When house training my Great Pyr as a puppy, I immediately started using a command, "go piddles!!" When I would take her outside or on walks, i would watch closely for when she was about to pee and give the command "go piddles" as soon as started and during. I would end with a "good girl" and some petting once she was finished. Great Pyrs are SMART and it didn't take her long to pair the command with the action. The benefit of peeing on command? It shortens time on walks, she will spend forever sniffing along fence or post, giving the command lets her know it's time to move on. It also helps when the vet needs to take a urine sample. I handed her off to vet tech and told her what command to say, 2 minutes later she comes back and says "well that the easiest sample ever."

So I would suggest coming up with a command phrase, something unique you wouldn't normally say in every day conversation.... Go poopies, Ca-ca time, etc. and say it whenever you see your dog defecating, even if it's indoors. Follow up with praise. Then start saying it walking around in the yard. It may a take awhile so be patient and always reinforce with lots of praise.
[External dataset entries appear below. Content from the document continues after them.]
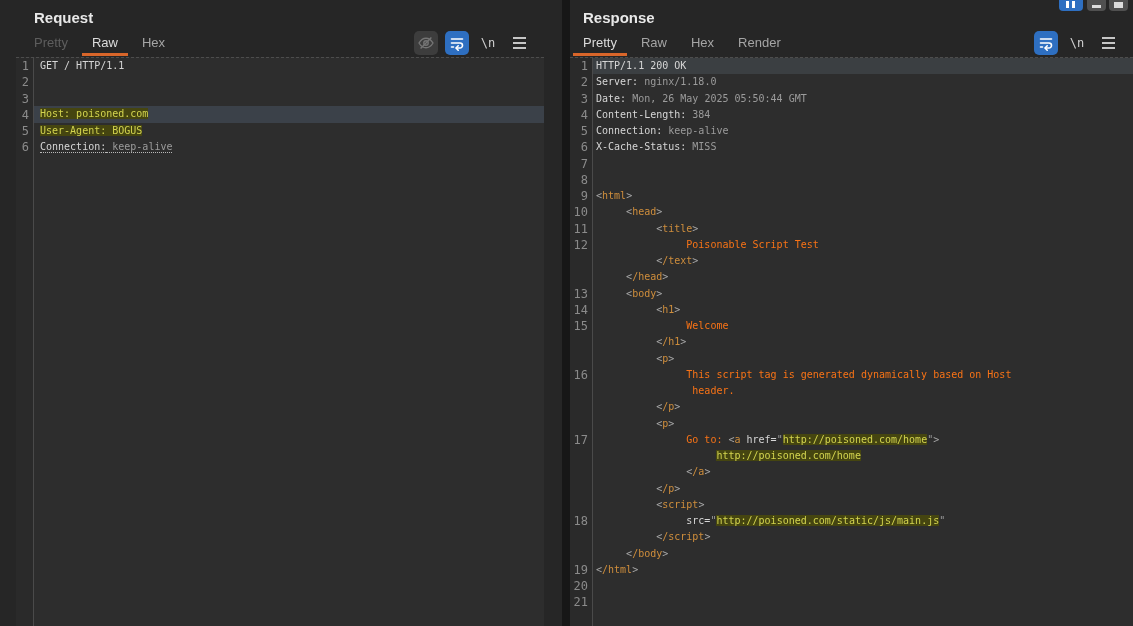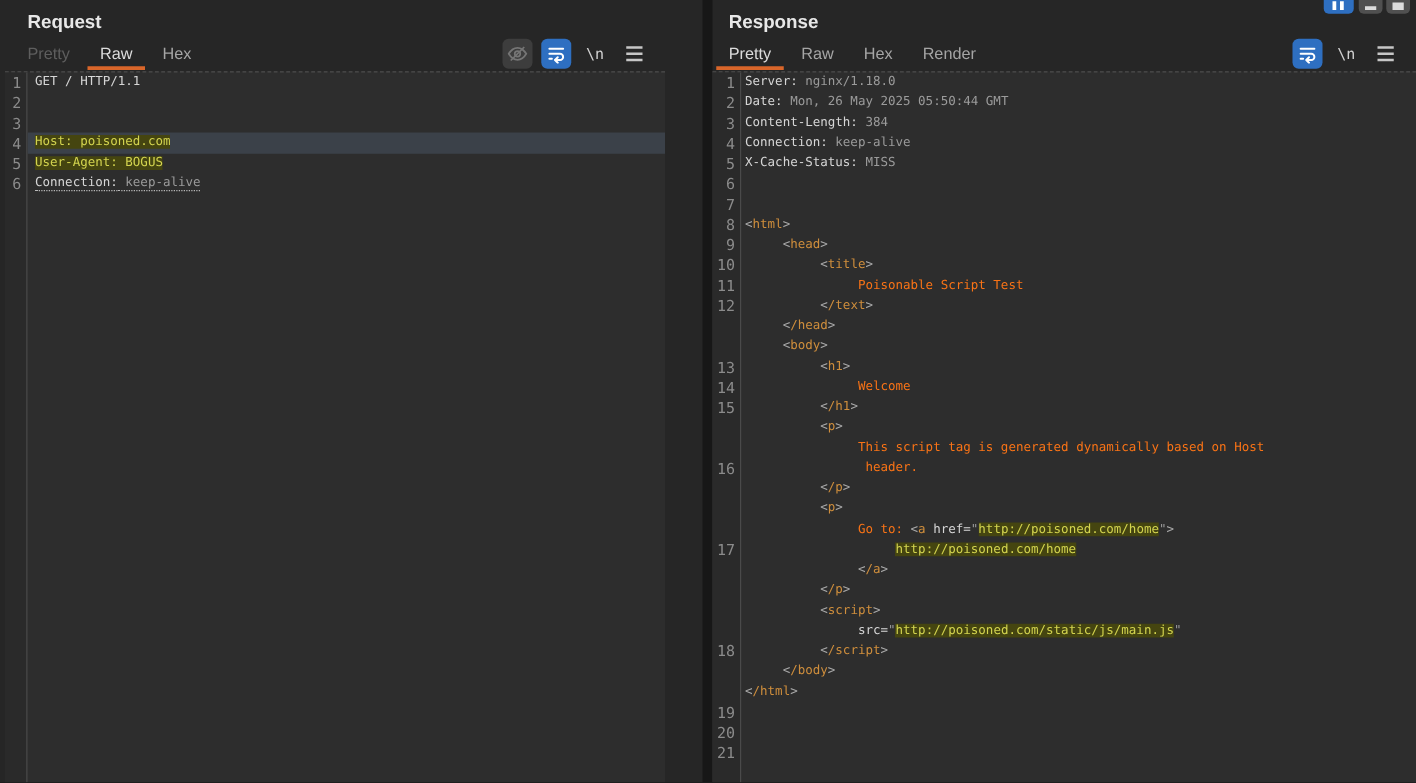--- a/index.html
+++ b/index.html
@@ -1,20 +1,20 @@
 <!DOCTYPE html>
 <html><head>
 <meta charset="utf-8">
 <style>
   html,body{margin:0;padding:0;background:#1b1b1b;}
   #app{position:relative;width:1133px;height:626px;background:#262626;overflow:hidden;
        font-family:"Liberation Sans",sans-serif;}
 
   .panel{position:absolute;top:0;height:626px;}
-  #req{left:4px;width:528px;}
+  #req{left:16px;width:528px;}
   #resp{left:570px;width:563px;}
   #divider{position:absolute;left:562px;top:0;width:8px;height:626px;background:#171717;}
 
   .p-title{position:absolute;top:9px;left:18px;font-size:15px;font-weight:bold;color:#e8e8e8;}
   #resp .p-title{left:13px;}
 
   .p-tabs{position:absolute;top:30px;left:6px;height:27px;display:flex;font-size:13px;}
   #resp .p-tabs{left:1px;}
   .tab{padding:0 12px;line-height:25px;height:27px;color:#a5a5a5;position:relative;cursor:default;}
   .tab.active{color:#dcdcdc;}
@@ -196,20 +196,21 @@
           <div class="num"></div>
           <div class="num"></div>
           <div class="num">18</div>
           <div class="num"></div>
           <div class="num"></div>
           <div class="num">19</div>
           <div class="num">20</div>
           <div class="num">21</div>
         </div>
       <div class="codecol" id="resp-code">
+          <div class="row caret"><span class="c-p">HTTP/1.1 200 OK</span></div>
           <div class="row"><span class="c-p">Server:</span><span class="c-d"> nginx/1.18.0</span></div>
           <div class="row"><span class="c-p">Date:</span><span class="c-d"> Mon, 26 May 2025 05:50:44 GMT</span></div>
           <div class="row"><span class="c-p">Content-Length:</span><span class="c-d"> 384</span></div>
           <div class="row"><span class="c-p">Connection:</span><span class="c-d"> keep-alive</span></div>
           <div class="row"><span class="c-p">X-Cache-Status:</span><span class="c-d"> MISS</span></div>
           <div class="row"></div>
           <div class="row"></div>
           <div class="row"><span class="c-b">&lt;</span><span class="c-t">html</span><span class="c-b">&gt;</span></div>
           <div class="row"><span class="c-x">     </span><span class="c-b">&lt;</span><span class="c-t">head</span><span class="c-b">&gt;</span></div>
           <div class="row"><span class="c-x">          </span><span class="c-b">&lt;</span><span class="c-t">title</span><span class="c-b">&gt;</span></div>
I also trained my dog to ring a bell when she needed to go outside. I bought a bell at the pet store, it's meant for bird cages....it's a bell suspended in a rubber ball. I hung it from the back door and I would ring it twice every time I opened the door to let the dog out. Again, they are a smart breed. She quickly learned to ring the bell by nudging the ball with her nose whenever she wanted to go out. So we never had any house training accidents because I didn't notice she was waiting by the door. She also learned that ringing bell would get me to come to the door (i.e. Really to her), and she quickly started abusing that power!